RECORDS FOR THIS TASK
+--
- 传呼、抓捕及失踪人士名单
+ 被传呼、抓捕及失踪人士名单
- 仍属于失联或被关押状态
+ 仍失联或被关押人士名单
+--
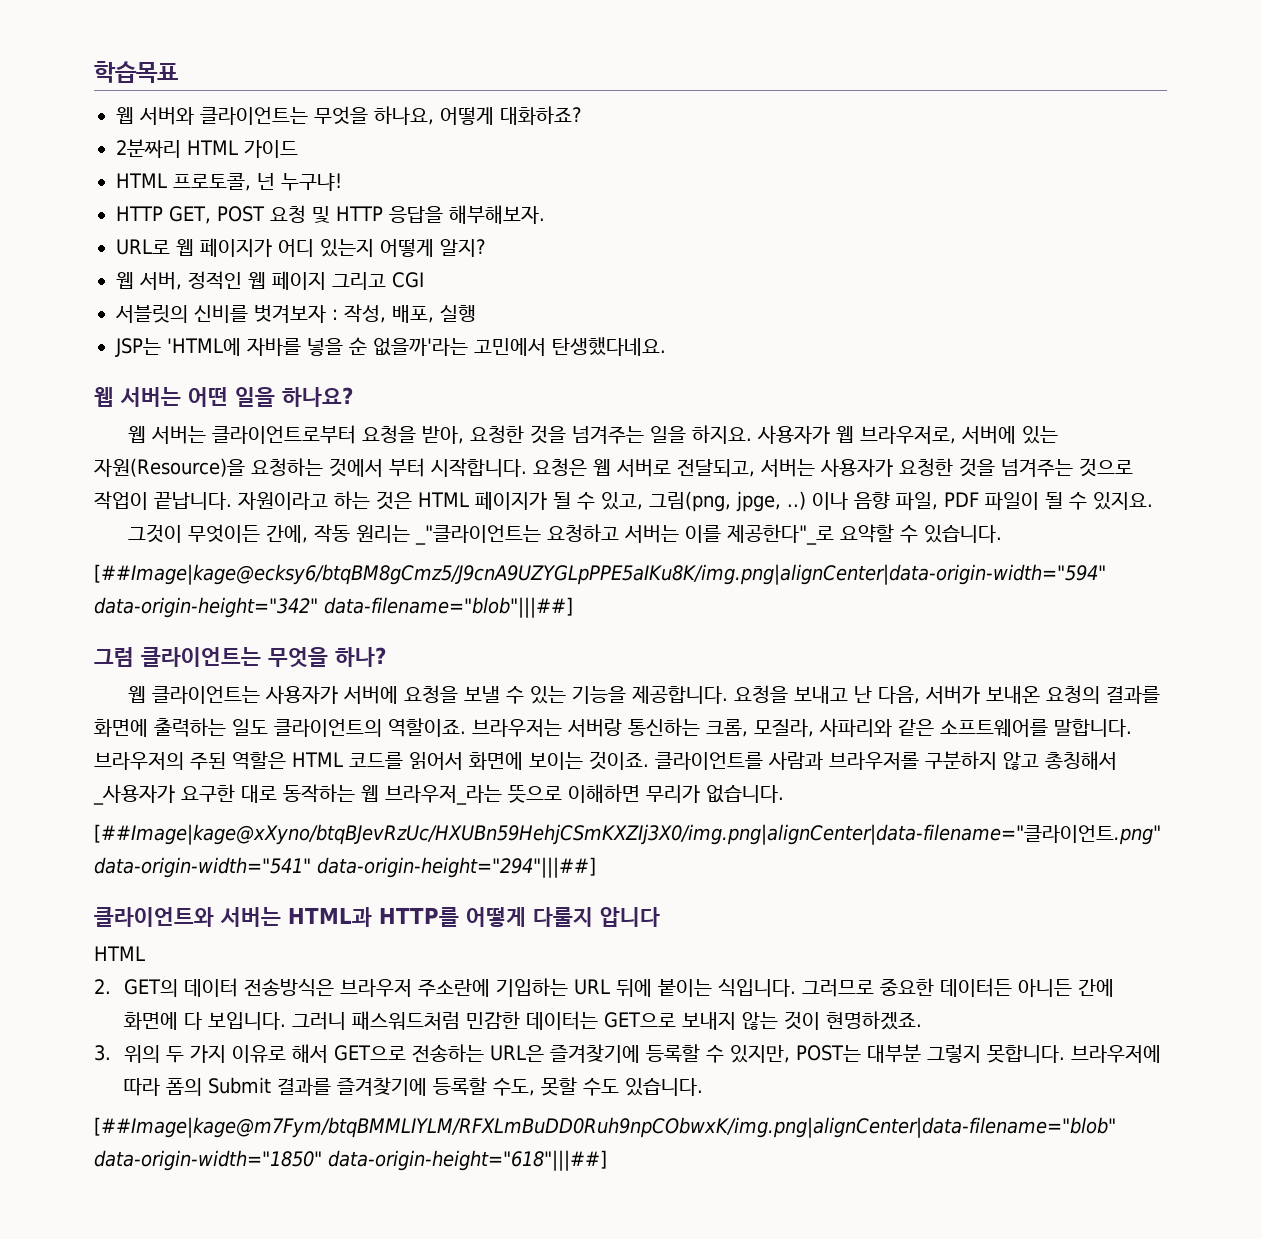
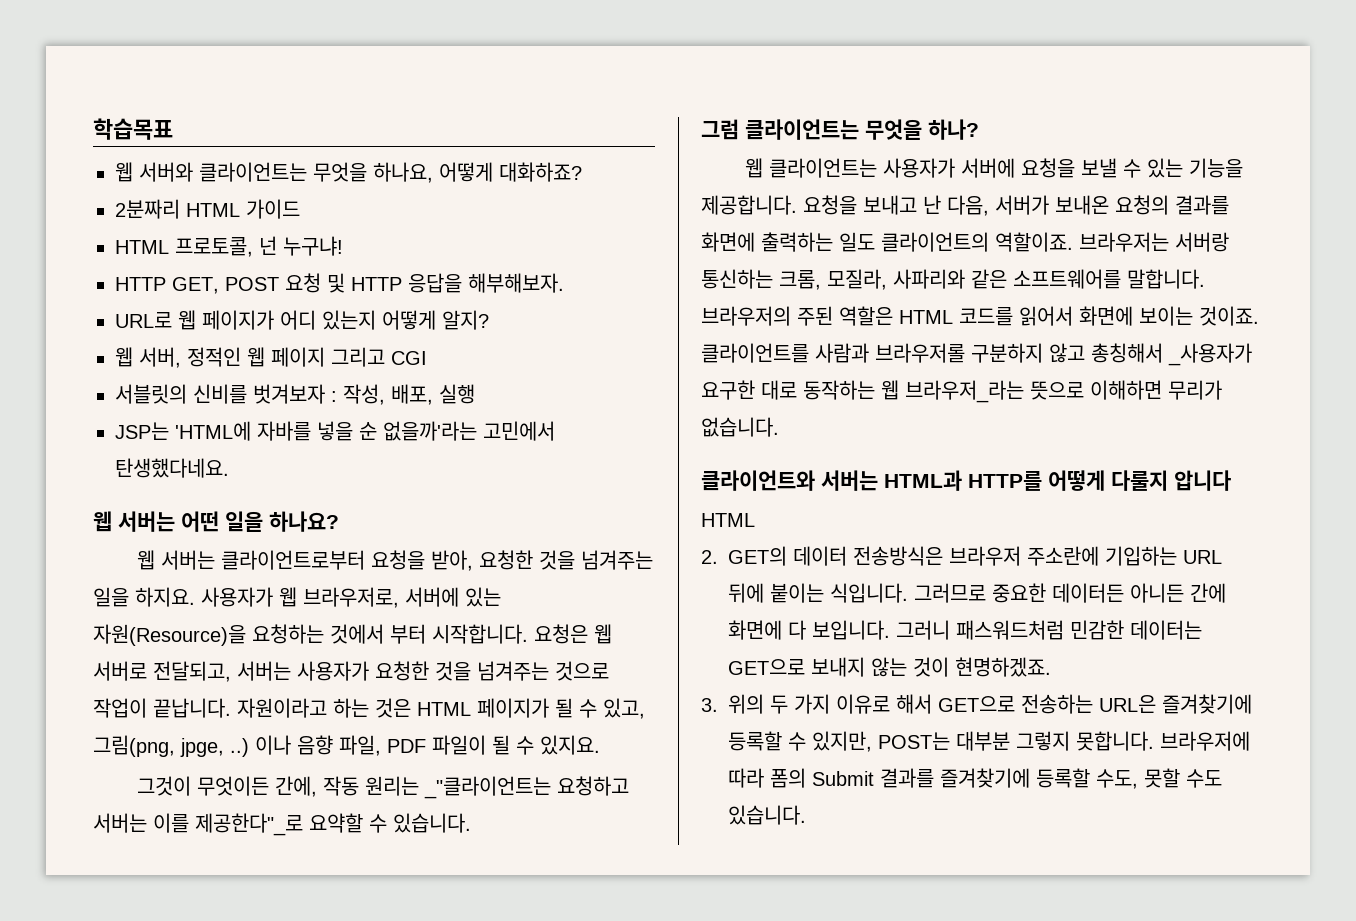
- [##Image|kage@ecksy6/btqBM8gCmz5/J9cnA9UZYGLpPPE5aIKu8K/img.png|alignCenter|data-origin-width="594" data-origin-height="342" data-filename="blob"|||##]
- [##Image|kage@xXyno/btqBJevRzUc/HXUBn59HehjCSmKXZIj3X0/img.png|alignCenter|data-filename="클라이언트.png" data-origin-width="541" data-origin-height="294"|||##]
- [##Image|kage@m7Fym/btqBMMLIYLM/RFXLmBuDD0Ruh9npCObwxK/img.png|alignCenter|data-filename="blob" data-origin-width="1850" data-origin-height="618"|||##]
+--
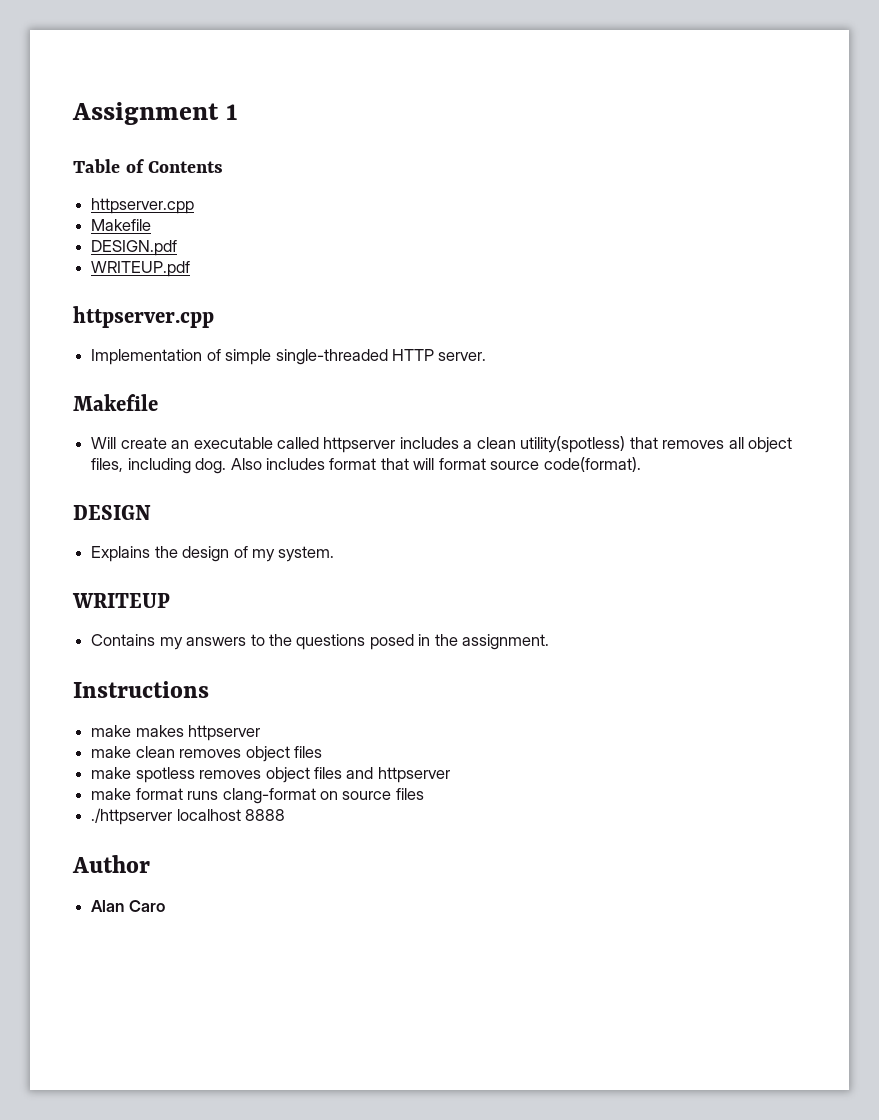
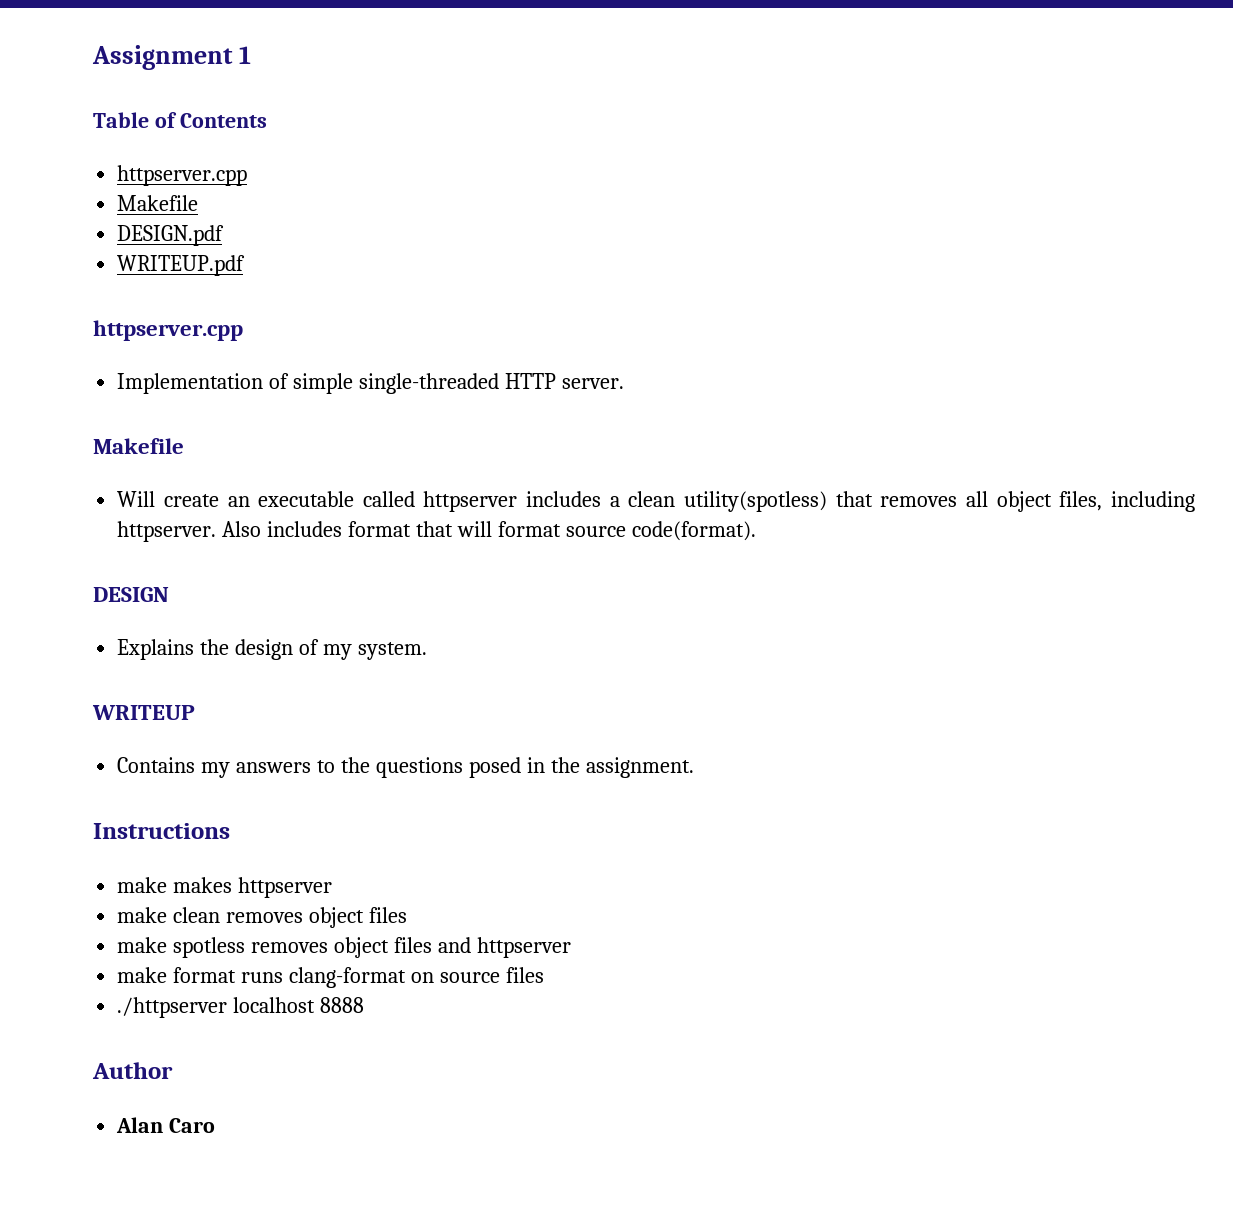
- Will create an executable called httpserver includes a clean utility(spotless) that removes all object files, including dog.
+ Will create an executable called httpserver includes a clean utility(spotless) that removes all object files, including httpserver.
+--
TASK STATEMENT
Search the preceding listing for "including", then copy every line that holds it.

WORKED SOLUTION
- Will create an executable called httpserver includes a clean utility(spotless) that removes all object files, including dog.
+ Will create an executable called httpserver includes a clean utility(spotless) that removes all object files, including httpserver.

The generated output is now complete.